More Purchasing Manager Surveys Released

November 4, 2013

Japanese markets were shut this Monday as the country observed the Culture Day holiday.

Equities in the Pacific Rim mostly softened slightly, with drops of 0.7% in South Korea, 0.6% in the Philippines, 0.4% in Australia and Taiwan, 0.3% in Hong Kong, 0.2% in Indonesia, China and Malaysia and 0.1% in New Zealand.  But share prices in Europe have risen 0.5% in the U.K. and Italy, 0.3% in France and Germany, and 0.2% in Spain.

The dollar is unchanged against the yuan and Swiss franc but has declined by 0.6% versus the kiwi, 0.5% relative to the Australian dollar, 0.3% against sterling, 0.2% vis-a-vis the loonie and 0.1% against the yen and euro.

The price of gold strengthened 0.3% to $1317.60 per troy ounce.  WTI crude oil is unchanged in price at $94.59 per barrel.

The 10-year German bund edged up a basis point, and the 10-year British gilt yield slid a basis point.

The British construction purchasing managers index advanced another half point in October to 59.4, highest in 73 months.

The Sentix gauge of investor sentiment toward the euro area rose 3.2 points to +9.3, the strongest reading so far this year.  The lowest reading of minus 17.5 occurred in April.

Euroland’s final PMI manufacturing score in October of 51.3 matched the preliminary estimate and represents a two-month high.  Recent readings suggest growth in manufacturing of around 2-3% annually, 4-6 percentage points better than what was happening earlier this year.  Growth from a severe recession remains slow, however, and accompanied by very low inflation.

Within the euro area, the Irish PMI reading of 54.9 was at a 30-month high, and Austria’s 52.7 constitutes a 28-month high.  The indices for Germany (51.7) and Spain (50.9) were both at 2-month highs.  But those of the Netherlands (54.4), Italy (50.7), Greece (47.3) and France (49.1) respectively represent 2-, 3-, 3- and 4-month lows.

Poland’s manufacturing PMI improved 0.3 points to 53.4, signifying the strongest rate of expansion since April 2011.  Hungary’s manufacturing PMI fell by 3.4 points, in contrast, to a 3-month low of 51.0.

The government-authorized Chinese purchasing managers index unexpectedly and encouragingly rose by 0.7 points to 56.3 in October, best since August 2012.

Retail sales in Australia grew 0.8% in September, twice as fast as forecast and the best result since February.  Sales were 2.6% higher than a year earlier.  In other Australian data released today, expected inflation remained subdued in October, edging up just 0.1% on month and keeping a 12-month pace of 2.1%.  The result was somewhat surprising in light of recently reported acceleration in actual CPI inflation last quarter.  Home prices in Australia climbed 1.9% on quarter in 3Q13 and accelerated to an on-year pace of 7.6%.  Job ads dipped 0.1% in October after edging 0.2% higher in September.

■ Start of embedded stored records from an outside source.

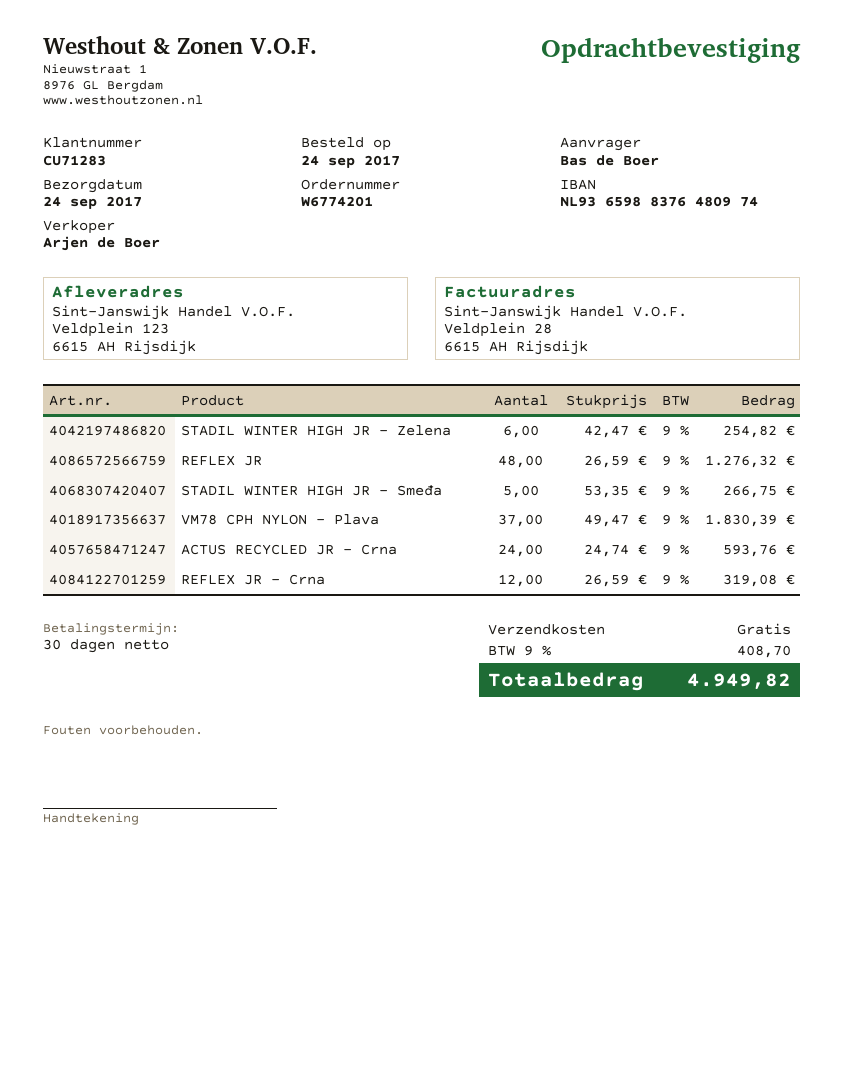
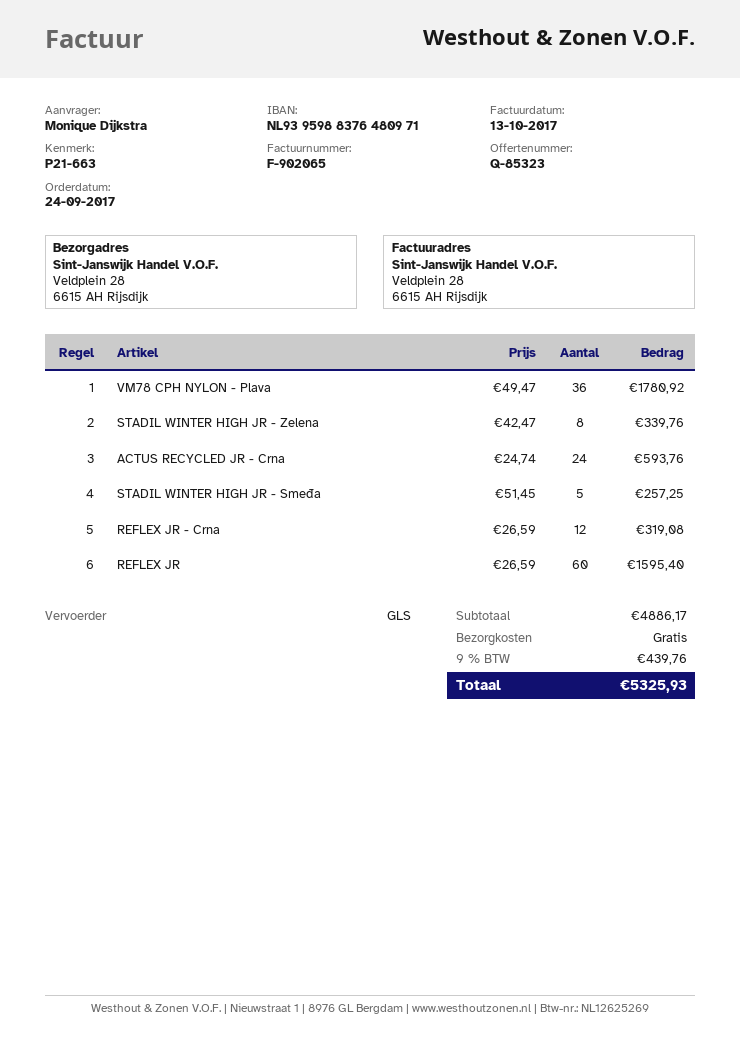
ordered by: Bas de Boer -> Monique Dijkstra
bank account: NL9365988376480974 -> NL9395988376480971
ship to: Veldplein 123, 6615 AH Rijsdijk -> Veldplein 28, 6615 AH Rijsdijk
STADIL WINTER HIGH JR - Zelena: 6 x 42.47 = 254.82 -> 8 x 42.47 = 339.76
REFLEX JR: 48 x 26.59 = 1276.32 -> 60 x 26.59 = 1595.40
STADIL WINTER HIGH JR - Smeđa: 5 x 53.35 = 266.75 -> 5 x 51.45 = 257.25
VM78 CPH NYLON - Plava: 37 x 49.47 = 1830.39 -> 36 x 49.47 = 1780.92
tax: 9% = 408.70 -> 9% = 439.76
total: 4949.82 -> 5325.93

Commodity prices in New Zealand expressed in SDRs rose 1.3% in October and by 23% from October 2012.

Turkish CPI inflation eased 0.2 percentage points to 7.7% in October, but PPI inflation rose a half percentage point to 6.77%.

Romanian retail sales were 0.8% weaker than a year before in September.  Producer prices were only 0.3% higher than in September 2012.

Scheduled U.S. data releases today include factory orders and the New York PMI (a.k.a. NAPM index).  Powell and Rosengren of the Federal Reserve speak publicly.  The first of several central bank meetings this week occurs in Australia Tuesday.